> Source material
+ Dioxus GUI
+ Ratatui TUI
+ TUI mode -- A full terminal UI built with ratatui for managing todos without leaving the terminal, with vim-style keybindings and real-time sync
* * *
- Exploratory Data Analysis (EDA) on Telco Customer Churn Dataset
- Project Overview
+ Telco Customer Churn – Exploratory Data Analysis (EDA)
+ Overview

> Task requirements
Throughout the listing above, how many lines hold the word "Data"? Answer with only the number.

> Answer to this problem
2